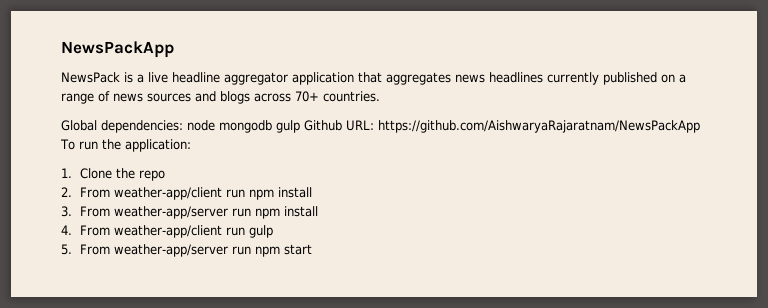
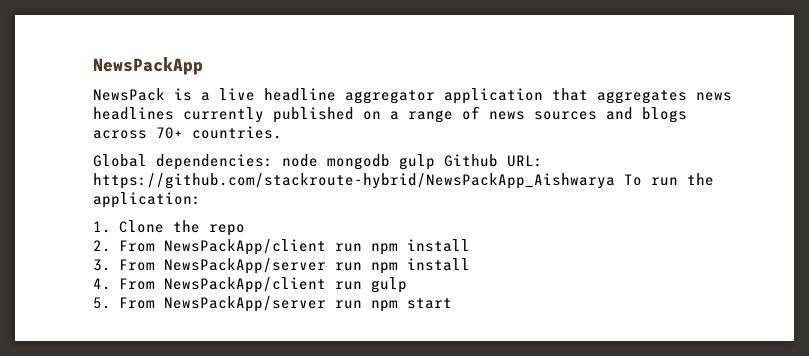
[378,120,700,133] https://github.com/AishwaryaRajaratnam/NewsPackApp -> [93,173,615,189] https://github.com/stackroute-hybrid/NewsPackApp_Aishwarya
[113,187,222,200] weather-app/client -> [163,239,326,255] NewsPackApp/client
[113,206,228,219] weather-app/server -> [163,258,326,274] NewsPackApp/server
[113,225,222,238] weather-app/client -> [163,277,326,293] NewsPackApp/client
[113,244,228,257] weather-app/server -> [163,296,326,312] NewsPackApp/server

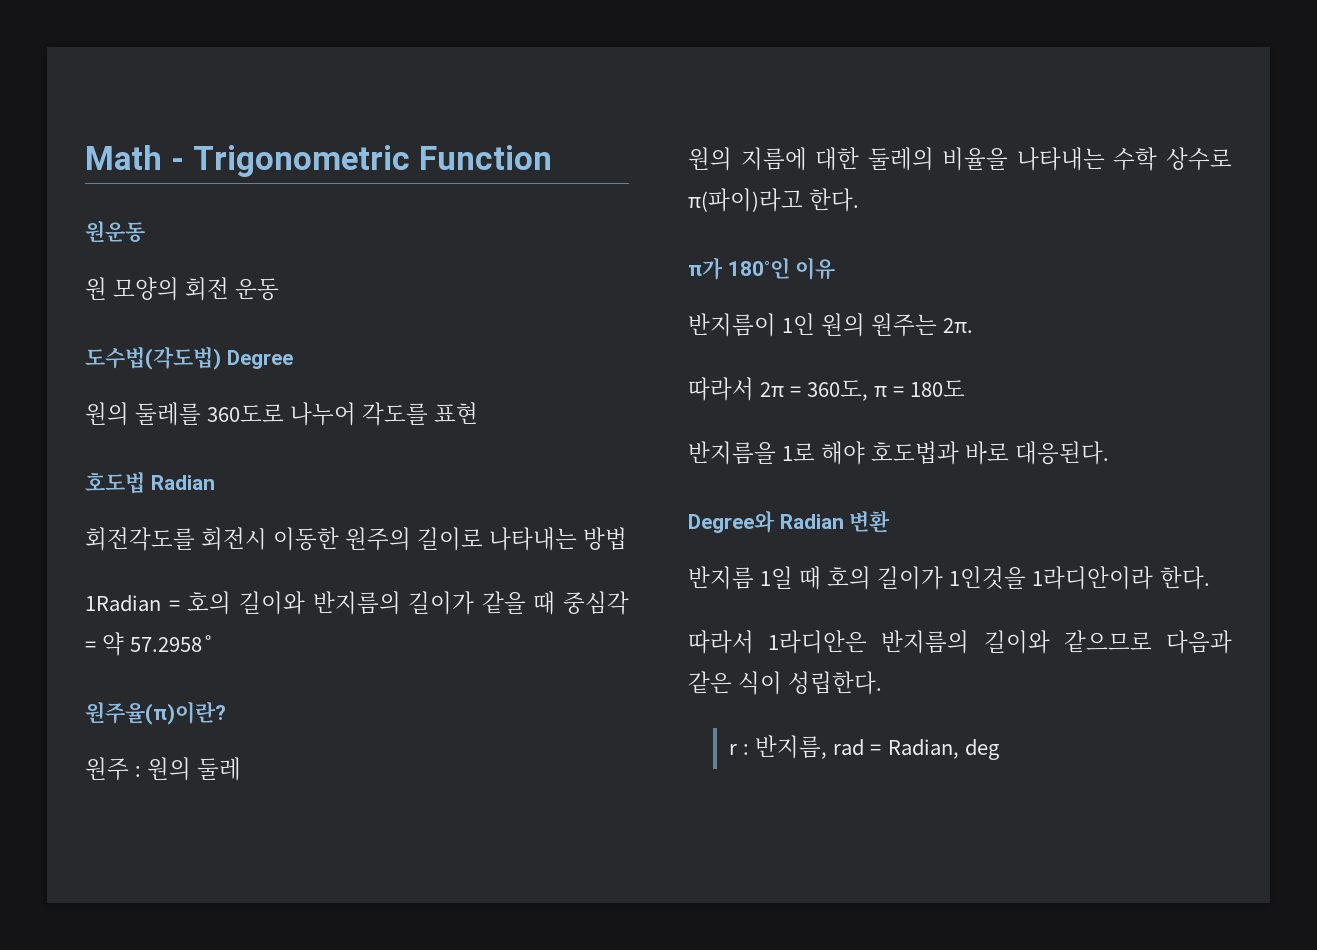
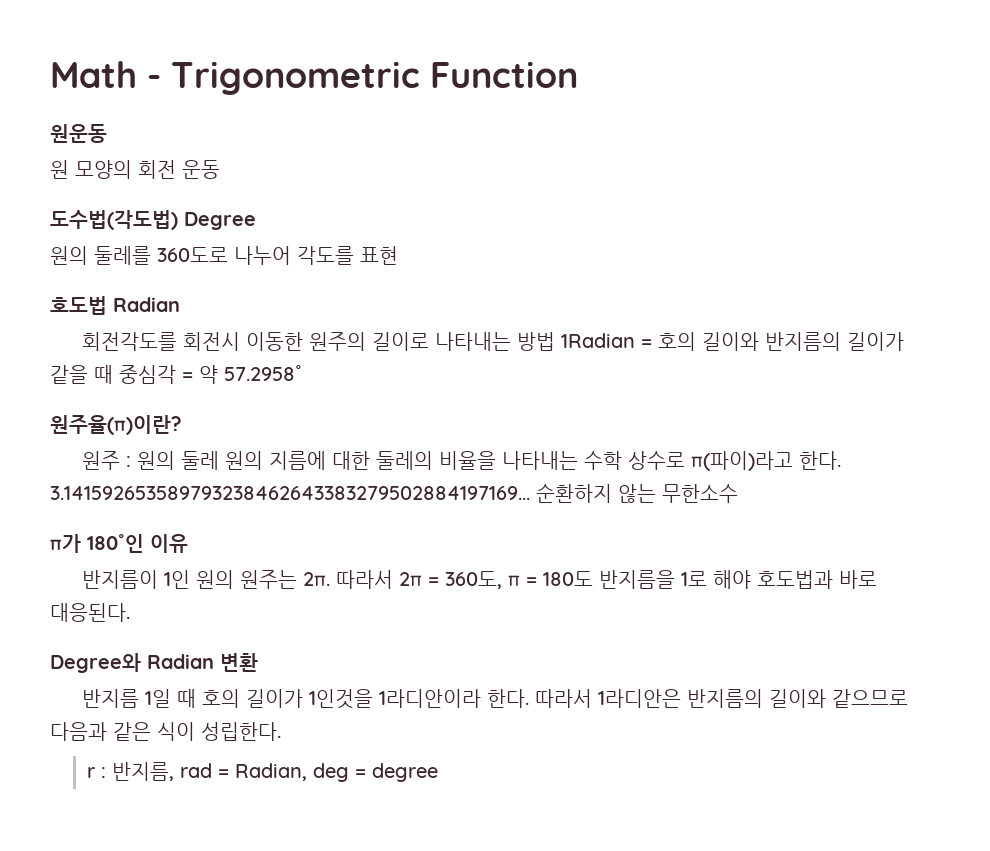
(628, 538) // -> (556, 341) none
(242, 769) // -> (220, 460) none
(860, 200) none -> [50,483,738,503] 3.141592653589793238462643383279502884197169... 순환하지 않는 무한소수
(974, 326) // -> (331, 579) none
(966, 388) // -> (594, 578) none
(1210, 578) // -> (530, 698) none
(1000, 749) none -> [354,763,438,782] = degree

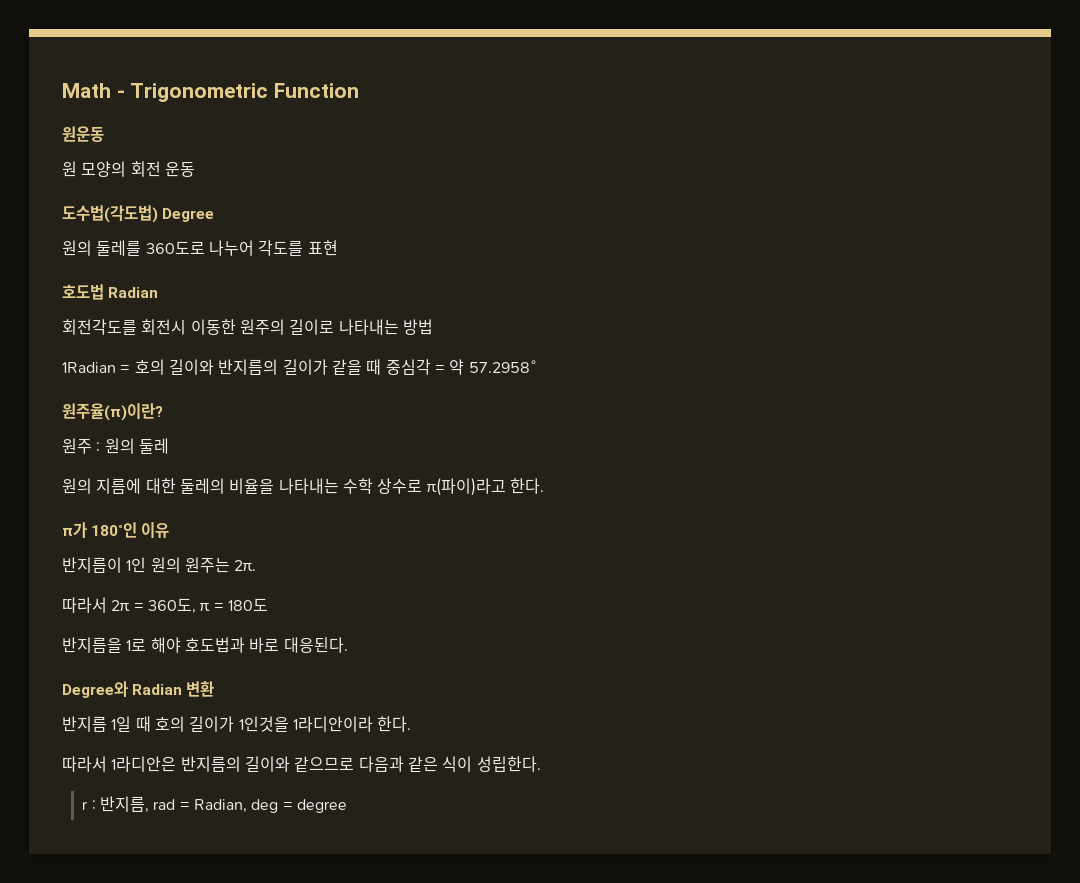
(556, 341) none -> (433, 327) //
(220, 460) none -> (169, 446) //
[50,483,738,503] 3.141592653589793238462643383279502884197169... 순환하지 않는 무한소수 -> (544, 486) none
(331, 579) none -> (257, 566) //
(594, 578) none -> (268, 604) //
(530, 698) none -> (412, 724) //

═══

_WORK ITEM_: All lines holding the word "순환하지" must be found in the listing and copied.

_EXERCISE RESPONSE_:
(860, 200) none -> [50,483,738,503] 3.141592653589793238462643383279502884197169... 순환하지 않는 무한소수
[50,483,738,503] 3.141592653589793238462643383279502884197169... 순환하지 않는 무한소수 -> (544, 486) none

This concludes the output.